- [Work to complete] In the listing below, the lines starting with the line with "- Typically, the" and going on through the line with "exposed directly to the Consumer" are to be reproduced exactly, and only those.

- [Input]
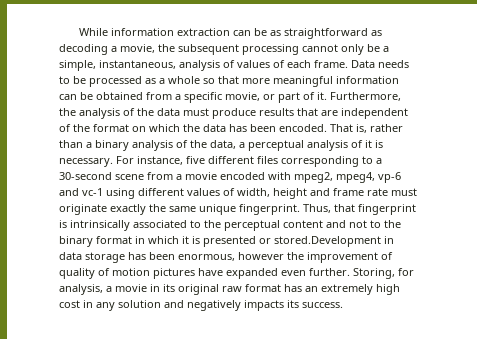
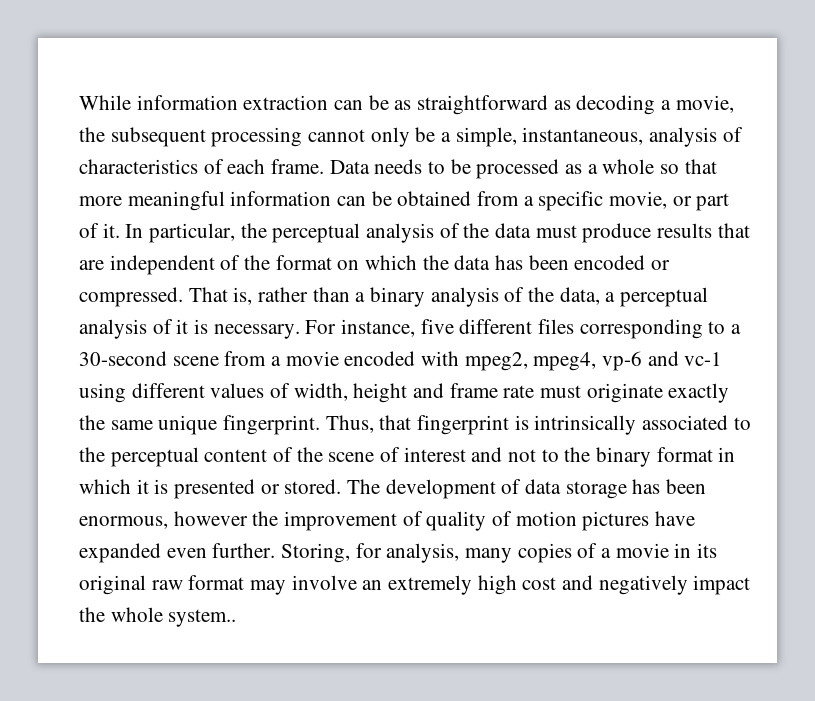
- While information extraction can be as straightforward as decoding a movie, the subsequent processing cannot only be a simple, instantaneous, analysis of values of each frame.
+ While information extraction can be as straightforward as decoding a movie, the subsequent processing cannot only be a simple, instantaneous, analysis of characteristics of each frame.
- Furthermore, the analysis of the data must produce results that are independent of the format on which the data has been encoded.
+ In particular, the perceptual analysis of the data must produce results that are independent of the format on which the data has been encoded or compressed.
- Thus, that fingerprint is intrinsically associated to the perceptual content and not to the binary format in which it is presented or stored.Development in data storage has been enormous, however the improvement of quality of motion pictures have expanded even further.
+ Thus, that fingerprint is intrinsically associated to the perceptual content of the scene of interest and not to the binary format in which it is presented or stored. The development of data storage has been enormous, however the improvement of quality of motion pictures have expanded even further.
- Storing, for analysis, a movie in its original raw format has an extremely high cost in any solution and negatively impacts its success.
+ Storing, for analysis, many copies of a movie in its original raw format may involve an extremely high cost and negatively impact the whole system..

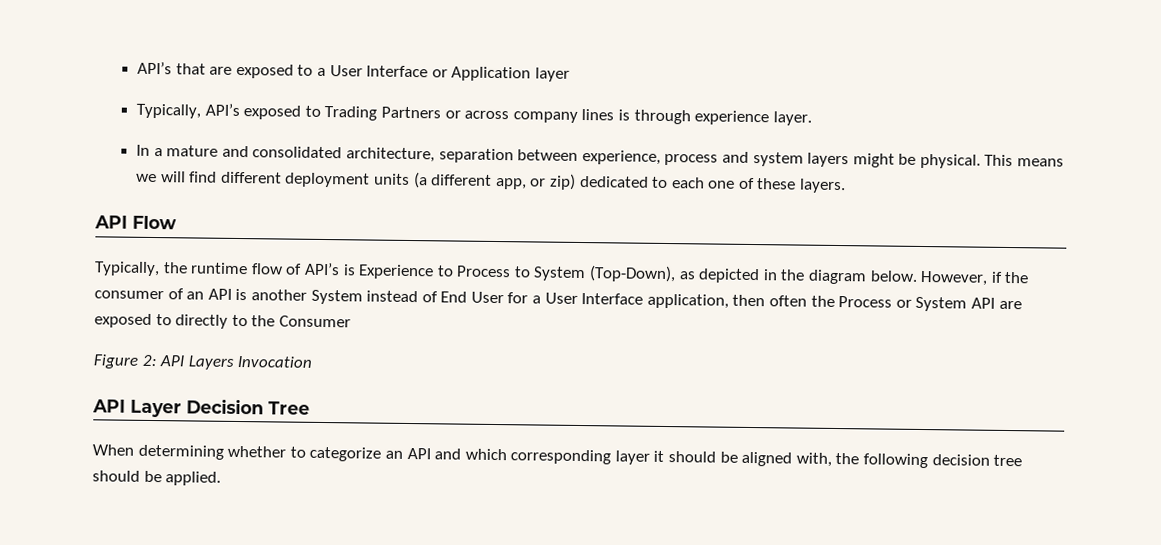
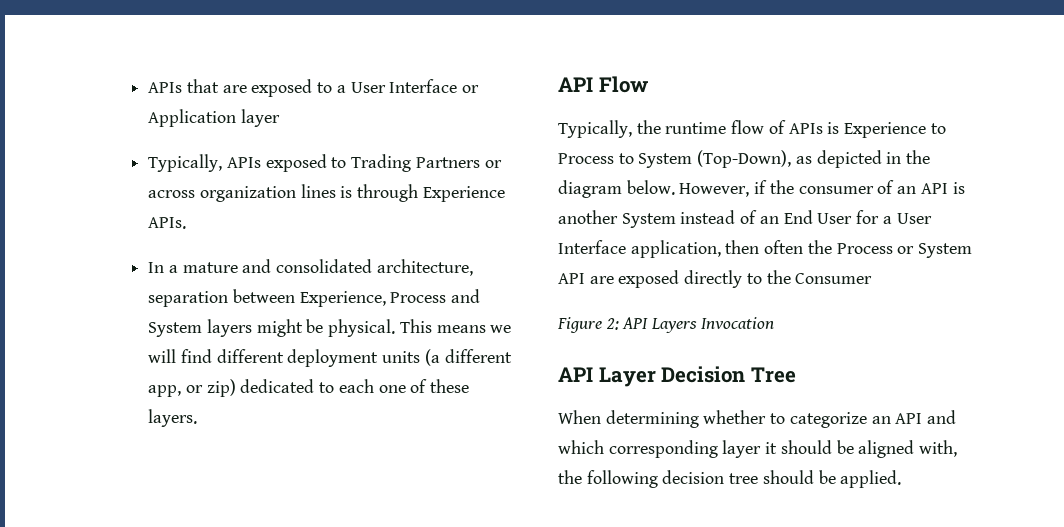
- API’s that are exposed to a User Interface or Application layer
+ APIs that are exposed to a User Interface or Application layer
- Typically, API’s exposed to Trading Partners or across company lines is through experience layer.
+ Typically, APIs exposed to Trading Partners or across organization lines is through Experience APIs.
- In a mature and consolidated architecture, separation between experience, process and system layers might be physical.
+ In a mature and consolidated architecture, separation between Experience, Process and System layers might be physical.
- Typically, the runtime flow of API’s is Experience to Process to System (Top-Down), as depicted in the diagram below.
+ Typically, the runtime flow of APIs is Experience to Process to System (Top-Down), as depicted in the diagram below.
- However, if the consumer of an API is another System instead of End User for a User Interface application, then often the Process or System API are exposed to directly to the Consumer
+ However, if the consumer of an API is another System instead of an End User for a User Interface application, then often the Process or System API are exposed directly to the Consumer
...
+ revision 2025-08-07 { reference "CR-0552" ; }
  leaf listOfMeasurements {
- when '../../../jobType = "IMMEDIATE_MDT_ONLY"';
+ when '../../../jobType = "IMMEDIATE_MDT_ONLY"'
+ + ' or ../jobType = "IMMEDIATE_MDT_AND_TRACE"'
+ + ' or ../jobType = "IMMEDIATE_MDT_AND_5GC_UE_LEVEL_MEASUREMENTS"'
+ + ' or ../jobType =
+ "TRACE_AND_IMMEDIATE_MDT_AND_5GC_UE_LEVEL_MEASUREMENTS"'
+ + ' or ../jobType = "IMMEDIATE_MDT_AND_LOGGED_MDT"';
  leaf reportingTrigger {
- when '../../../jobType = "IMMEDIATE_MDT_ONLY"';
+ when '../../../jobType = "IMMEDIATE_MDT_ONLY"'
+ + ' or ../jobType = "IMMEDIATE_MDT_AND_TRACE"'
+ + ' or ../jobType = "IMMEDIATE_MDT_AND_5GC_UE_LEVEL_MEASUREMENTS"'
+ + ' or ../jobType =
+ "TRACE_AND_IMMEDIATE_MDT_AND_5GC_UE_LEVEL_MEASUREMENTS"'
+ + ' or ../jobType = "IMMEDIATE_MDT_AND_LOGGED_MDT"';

- [Written answer]
- Typically, the runtime flow of API’s is Experience to Process to System (Top-Down), as depicted in the diagram below.
+ Typically, the runtime flow of APIs is Experience to Process to System (Top-Down), as depicted in the diagram below.
- However, if the consumer of an API is another System instead of End User for a User Interface application, then often the Process or System API are exposed to directly to the Consumer
+ However, if the consumer of an API is another System instead of an End User for a User Interface application, then often the Process or System API are exposed directly to the Consumer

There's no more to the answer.